> _Assigned task_: Any picture among the records should be left out, please; retype the rest exactly.

Collection entries
= = =

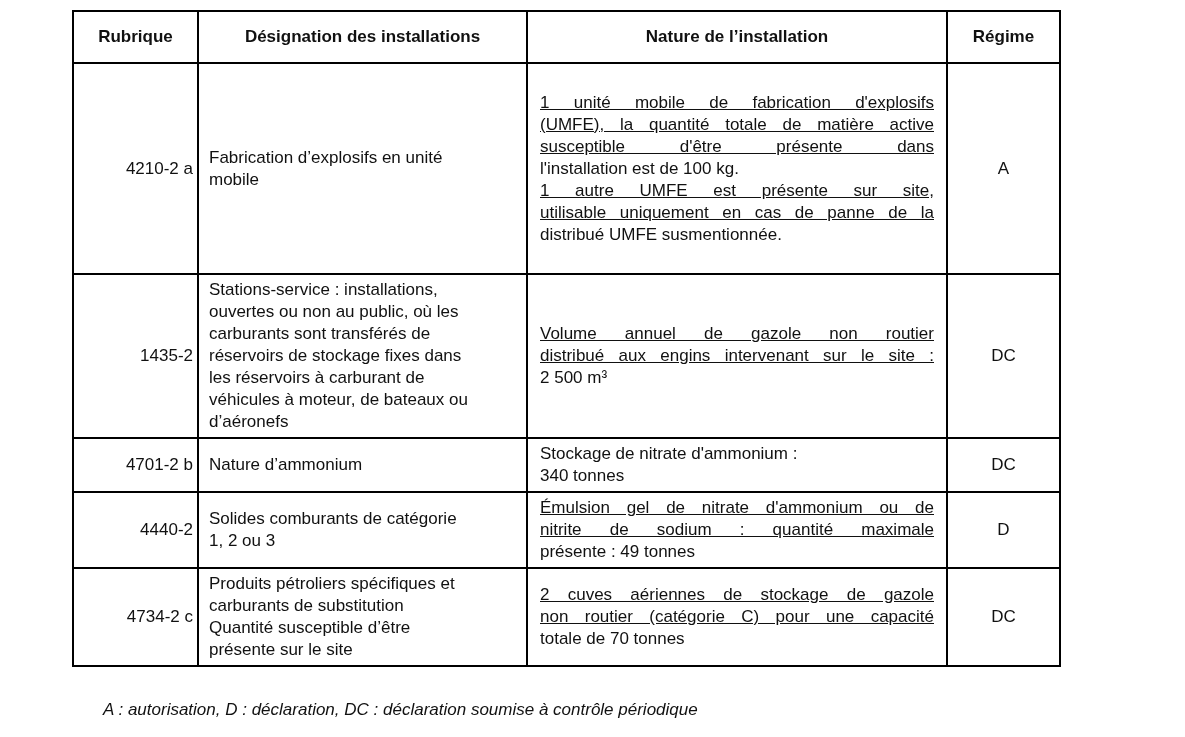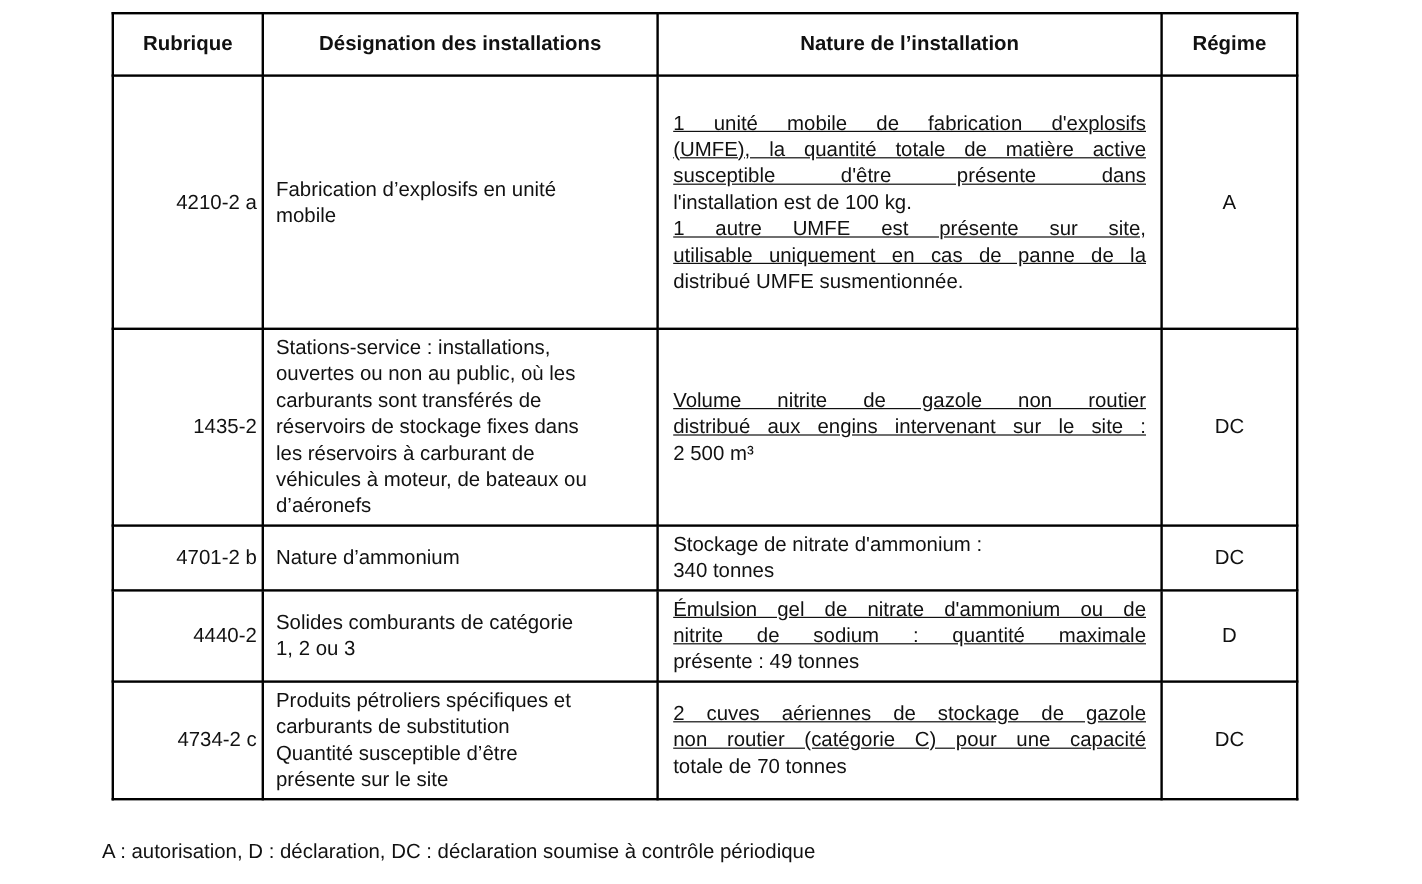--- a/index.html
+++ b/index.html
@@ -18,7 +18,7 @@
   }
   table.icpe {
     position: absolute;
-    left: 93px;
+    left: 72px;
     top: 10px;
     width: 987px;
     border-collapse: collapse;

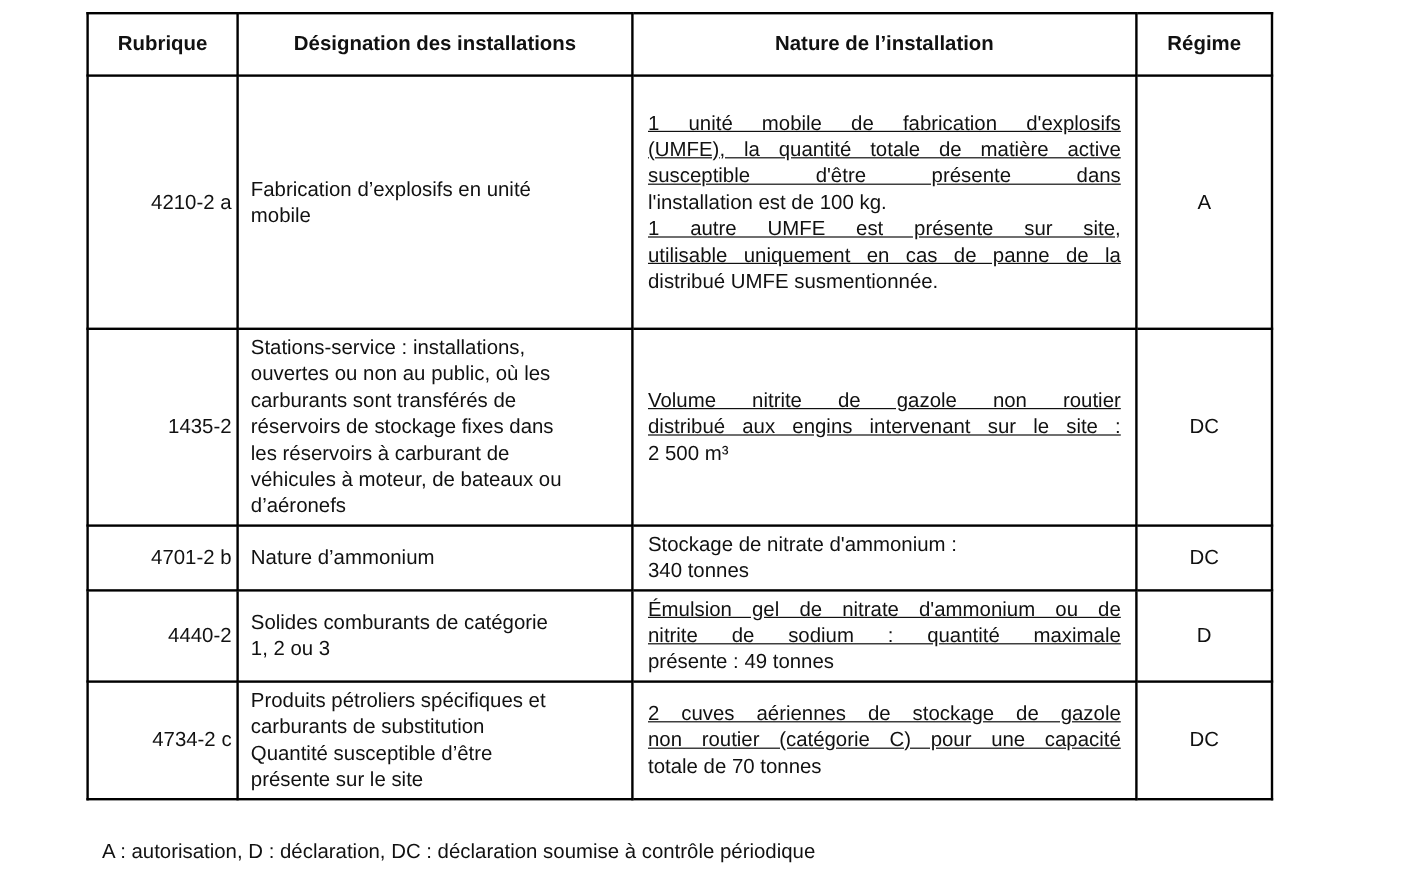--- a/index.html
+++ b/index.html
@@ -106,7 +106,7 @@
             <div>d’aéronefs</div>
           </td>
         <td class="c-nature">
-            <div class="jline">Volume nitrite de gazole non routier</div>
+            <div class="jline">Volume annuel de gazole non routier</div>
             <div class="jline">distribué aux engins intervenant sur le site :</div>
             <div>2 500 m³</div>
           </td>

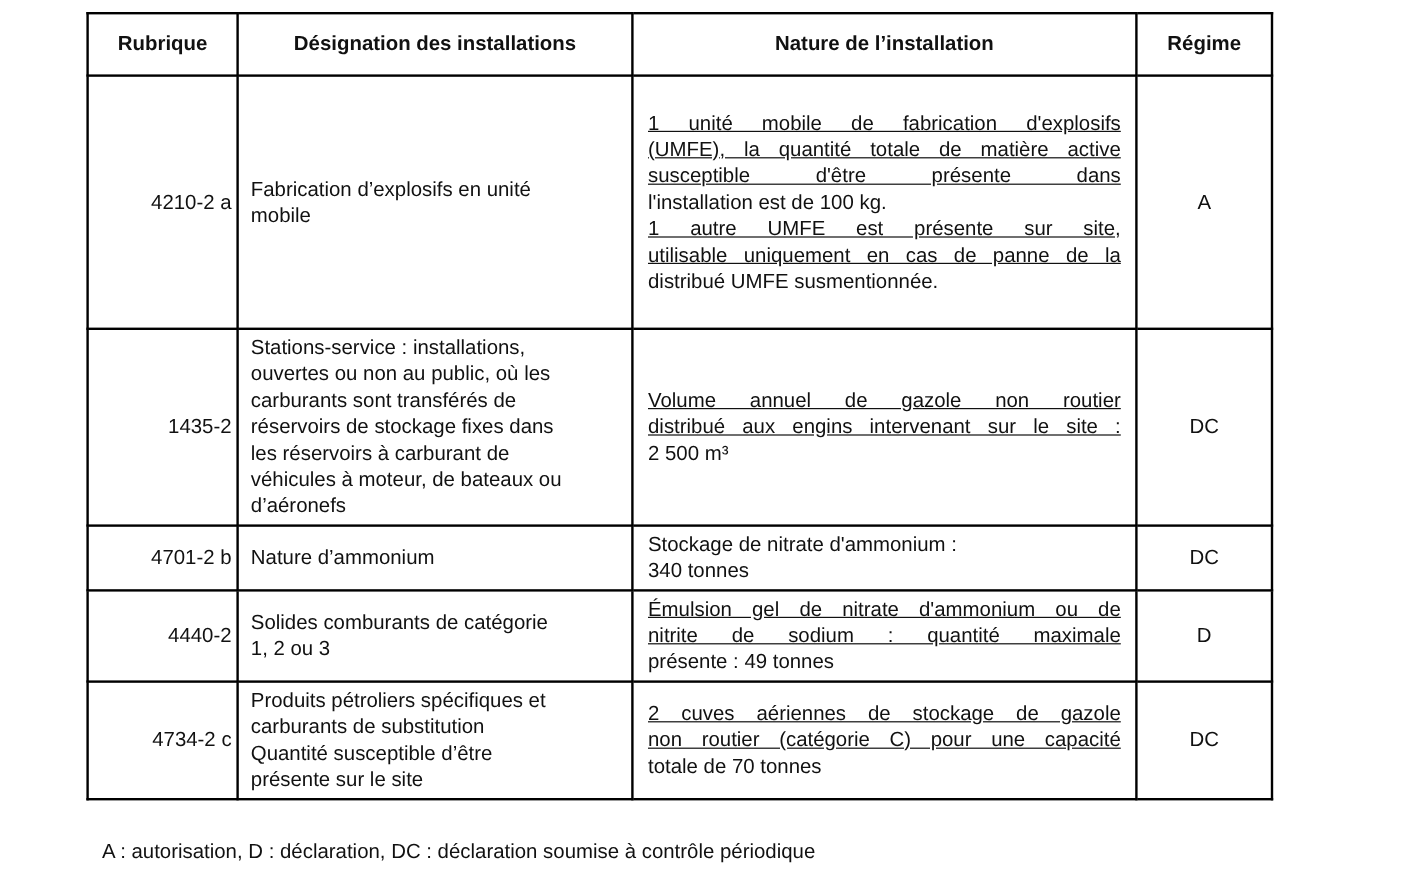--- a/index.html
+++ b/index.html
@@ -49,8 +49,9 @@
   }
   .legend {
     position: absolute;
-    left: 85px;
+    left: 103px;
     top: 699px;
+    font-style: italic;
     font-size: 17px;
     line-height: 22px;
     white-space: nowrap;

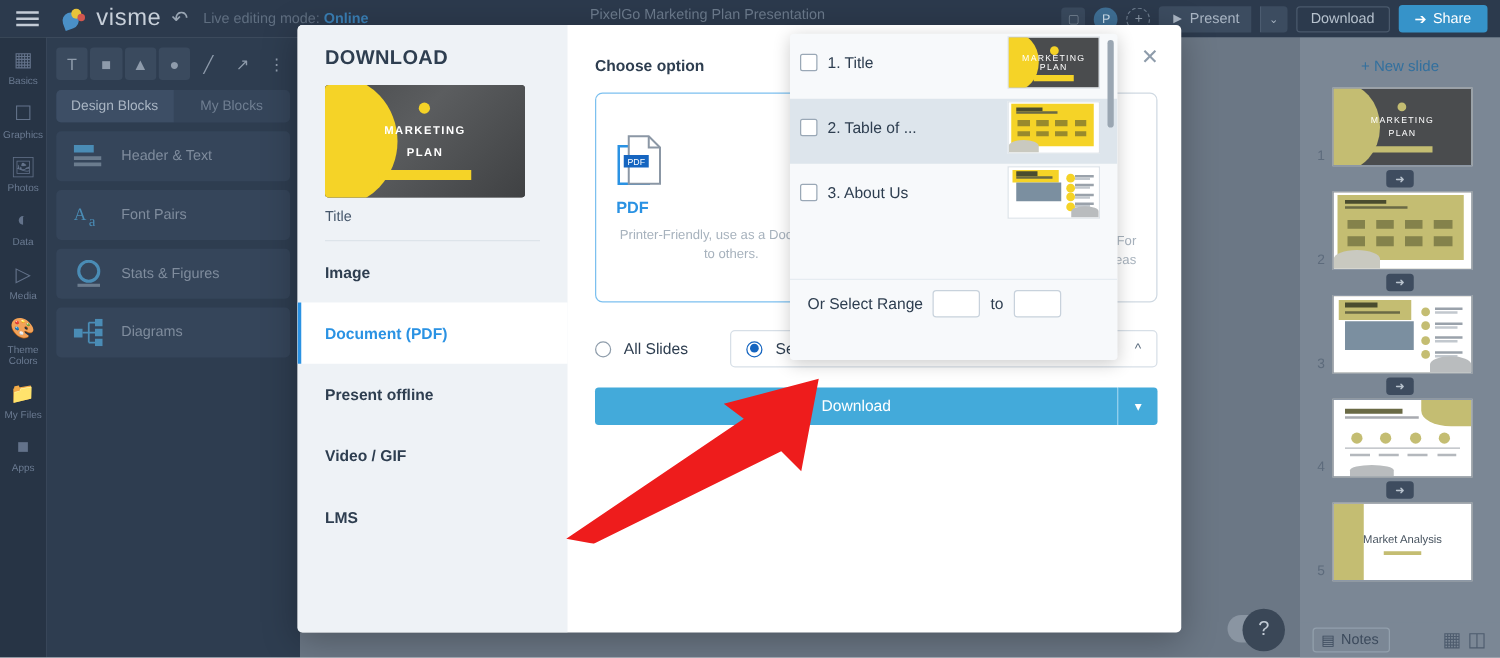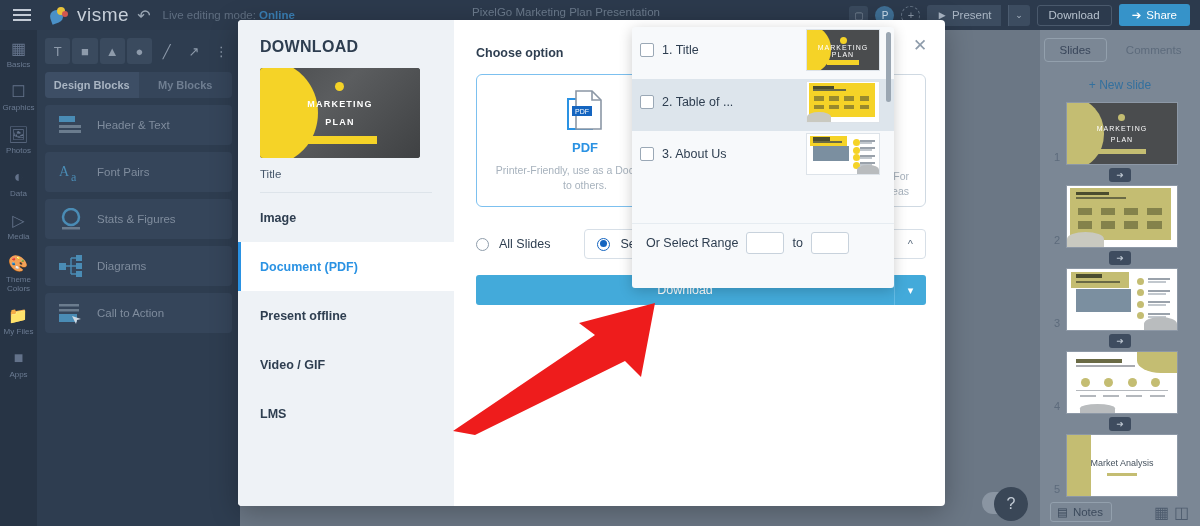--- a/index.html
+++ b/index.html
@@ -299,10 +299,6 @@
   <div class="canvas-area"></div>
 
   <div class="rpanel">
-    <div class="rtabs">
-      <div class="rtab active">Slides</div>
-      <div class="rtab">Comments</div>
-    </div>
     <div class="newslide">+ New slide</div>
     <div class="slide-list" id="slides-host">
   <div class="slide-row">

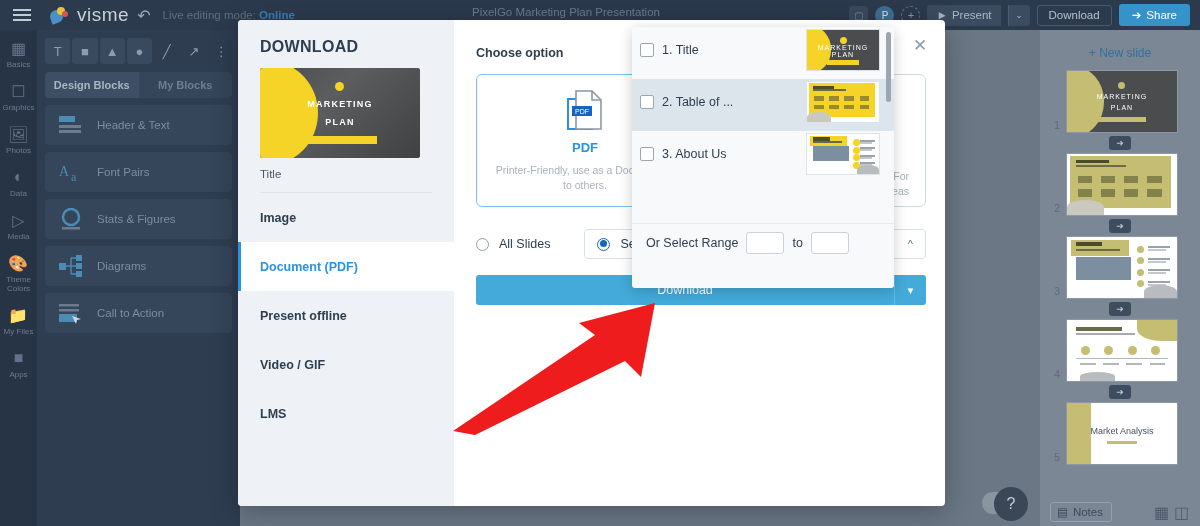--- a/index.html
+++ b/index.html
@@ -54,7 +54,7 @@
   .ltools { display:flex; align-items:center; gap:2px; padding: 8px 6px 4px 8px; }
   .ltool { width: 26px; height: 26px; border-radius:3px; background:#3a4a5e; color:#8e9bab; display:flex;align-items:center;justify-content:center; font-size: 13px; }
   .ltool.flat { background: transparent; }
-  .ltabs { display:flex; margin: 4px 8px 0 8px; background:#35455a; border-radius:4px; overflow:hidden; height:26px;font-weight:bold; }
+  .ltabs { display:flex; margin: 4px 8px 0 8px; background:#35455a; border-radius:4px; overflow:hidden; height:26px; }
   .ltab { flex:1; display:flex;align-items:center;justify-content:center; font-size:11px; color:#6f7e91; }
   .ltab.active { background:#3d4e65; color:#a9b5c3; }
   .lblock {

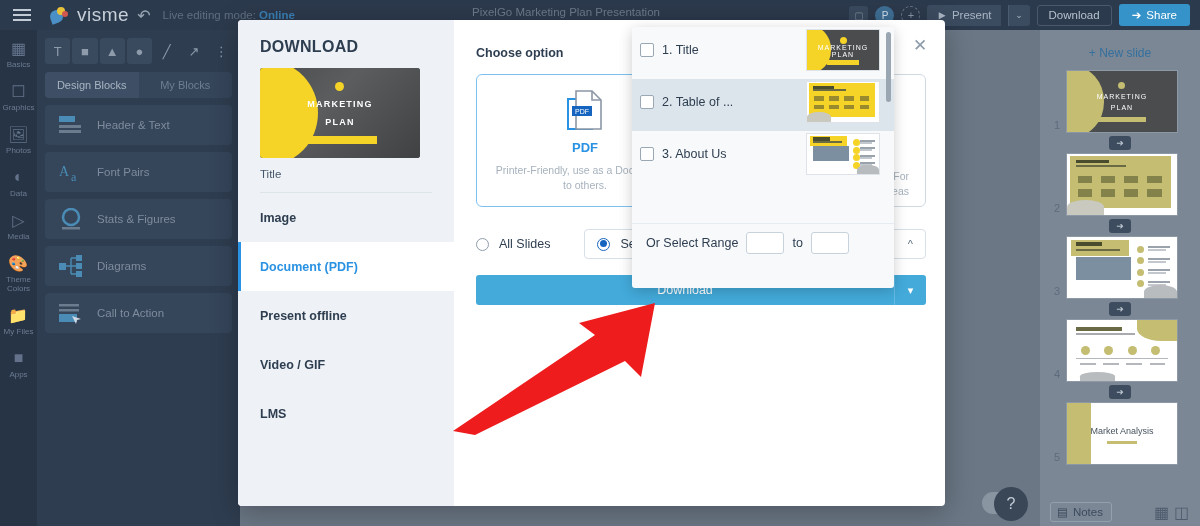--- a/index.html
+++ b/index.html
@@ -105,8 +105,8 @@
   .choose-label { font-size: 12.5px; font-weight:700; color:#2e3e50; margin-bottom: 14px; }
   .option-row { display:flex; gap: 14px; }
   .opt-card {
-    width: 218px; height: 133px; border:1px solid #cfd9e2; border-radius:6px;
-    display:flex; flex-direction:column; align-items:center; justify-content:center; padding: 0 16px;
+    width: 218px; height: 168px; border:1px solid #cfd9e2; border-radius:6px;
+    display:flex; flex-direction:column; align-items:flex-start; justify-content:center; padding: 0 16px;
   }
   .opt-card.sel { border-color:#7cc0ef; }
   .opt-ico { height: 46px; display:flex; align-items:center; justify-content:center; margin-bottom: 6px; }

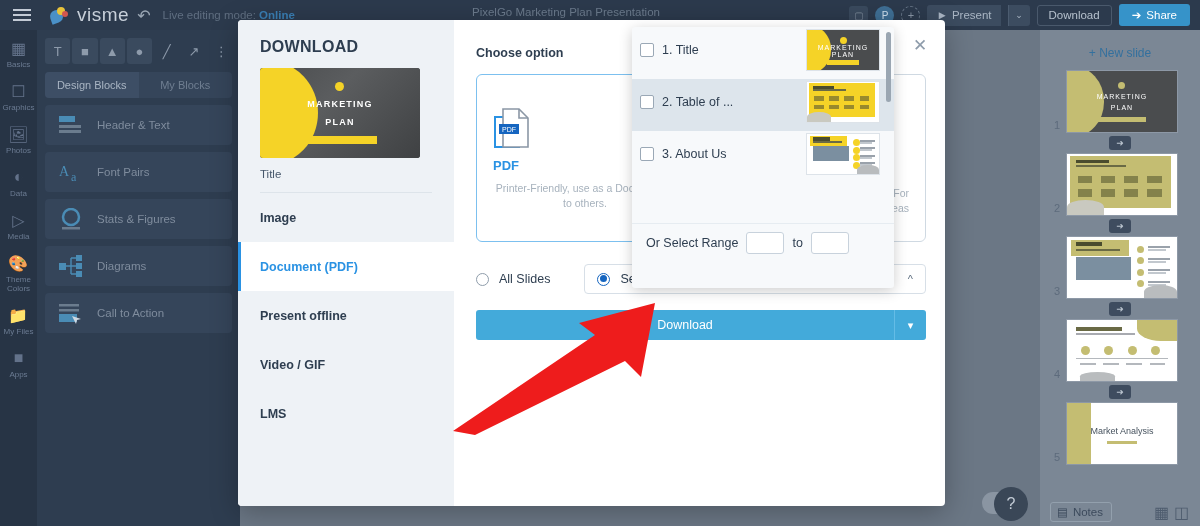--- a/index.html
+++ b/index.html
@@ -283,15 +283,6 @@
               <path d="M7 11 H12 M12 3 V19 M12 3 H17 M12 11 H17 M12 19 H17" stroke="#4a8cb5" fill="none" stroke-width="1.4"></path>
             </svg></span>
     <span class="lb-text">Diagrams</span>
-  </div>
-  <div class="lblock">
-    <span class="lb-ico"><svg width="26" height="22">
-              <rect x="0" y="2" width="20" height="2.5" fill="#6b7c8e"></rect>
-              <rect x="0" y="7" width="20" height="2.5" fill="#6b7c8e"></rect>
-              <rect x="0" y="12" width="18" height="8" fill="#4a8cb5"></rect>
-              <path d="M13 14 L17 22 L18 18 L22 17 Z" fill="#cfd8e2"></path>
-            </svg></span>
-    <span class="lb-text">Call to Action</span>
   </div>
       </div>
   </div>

= = =

> _Answer below_:
--- a/index.html
+++ b/index.html
@@ -18,7 +18,7 @@
   }
   table.icpe {
     position: absolute;
-    left: 93px;
+    left: 72px;
     top: 10px;
     width: 987px;
     border-collapse: collapse;

--- a/index.html
+++ b/index.html
@@ -106,7 +106,7 @@
             <div>d’aéronefs</div>
           </td>
         <td class="c-nature">
-            <div class="jline">Volume nitrite de gazole non routier</div>
+            <div class="jline">Volume annuel de gazole non routier</div>
             <div class="jline">distribué aux engins intervenant sur le site :</div>
             <div>2 500 m³</div>
           </td>

--- a/index.html
+++ b/index.html
@@ -49,8 +49,9 @@
   }
   .legend {
     position: absolute;
-    left: 85px;
+    left: 103px;
     top: 699px;
+    font-style: italic;
     font-size: 17px;
     line-height: 22px;
     white-space: nowrap;

--- a/index.html
+++ b/index.html
@@ -299,10 +299,6 @@
   <div class="canvas-area"></div>
 
   <div class="rpanel">
-    <div class="rtabs">
-      <div class="rtab active">Slides</div>
-      <div class="rtab">Comments</div>
-    </div>
     <div class="newslide">+ New slide</div>
     <div class="slide-list" id="slides-host">
   <div class="slide-row">

--- a/index.html
+++ b/index.html
@@ -54,7 +54,7 @@
   .ltools { display:flex; align-items:center; gap:2px; padding: 8px 6px 4px 8px; }
   .ltool { width: 26px; height: 26px; border-radius:3px; background:#3a4a5e; color:#8e9bab; display:flex;align-items:center;justify-content:center; font-size: 13px; }
   .ltool.flat { background: transparent; }
-  .ltabs { display:flex; margin: 4px 8px 0 8px; background:#35455a; border-radius:4px; overflow:hidden; height:26px;font-weight:bold; }
+  .ltabs { display:flex; margin: 4px 8px 0 8px; background:#35455a; border-radius:4px; overflow:hidden; height:26px; }
   .ltab { flex:1; display:flex;align-items:center;justify-content:center; font-size:11px; color:#6f7e91; }
   .ltab.active { background:#3d4e65; color:#a9b5c3; }
   .lblock {

--- a/index.html
+++ b/index.html
@@ -105,8 +105,8 @@
   .choose-label { font-size: 12.5px; font-weight:700; color:#2e3e50; margin-bottom: 14px; }
   .option-row { display:flex; gap: 14px; }
   .opt-card {
-    width: 218px; height: 133px; border:1px solid #cfd9e2; border-radius:6px;
-    display:flex; flex-direction:column; align-items:center; justify-content:center; padding: 0 16px;
+    width: 218px; height: 168px; border:1px solid #cfd9e2; border-radius:6px;
+    display:flex; flex-direction:column; align-items:flex-start; justify-content:center; padding: 0 16px;
   }
   .opt-card.sel { border-color:#7cc0ef; }
   .opt-ico { height: 46px; display:flex; align-items:center; justify-content:center; margin-bottom: 6px; }

--- a/index.html
+++ b/index.html
@@ -283,15 +283,6 @@
               <path d="M7 11 H12 M12 3 V19 M12 3 H17 M12 11 H17 M12 19 H17" stroke="#4a8cb5" fill="none" stroke-width="1.4"></path>
             </svg></span>
     <span class="lb-text">Diagrams</span>
-  </div>
-  <div class="lblock">
-    <span class="lb-ico"><svg width="26" height="22">
-              <rect x="0" y="2" width="20" height="2.5" fill="#6b7c8e"></rect>
-              <rect x="0" y="7" width="20" height="2.5" fill="#6b7c8e"></rect>
-              <rect x="0" y="12" width="18" height="8" fill="#4a8cb5"></rect>
-              <path d="M13 14 L17 22 L18 18 L22 17 Z" fill="#cfd8e2"></path>
-            </svg></span>
-    <span class="lb-text">Call to Action</span>
   </div>
       </div>
   </div>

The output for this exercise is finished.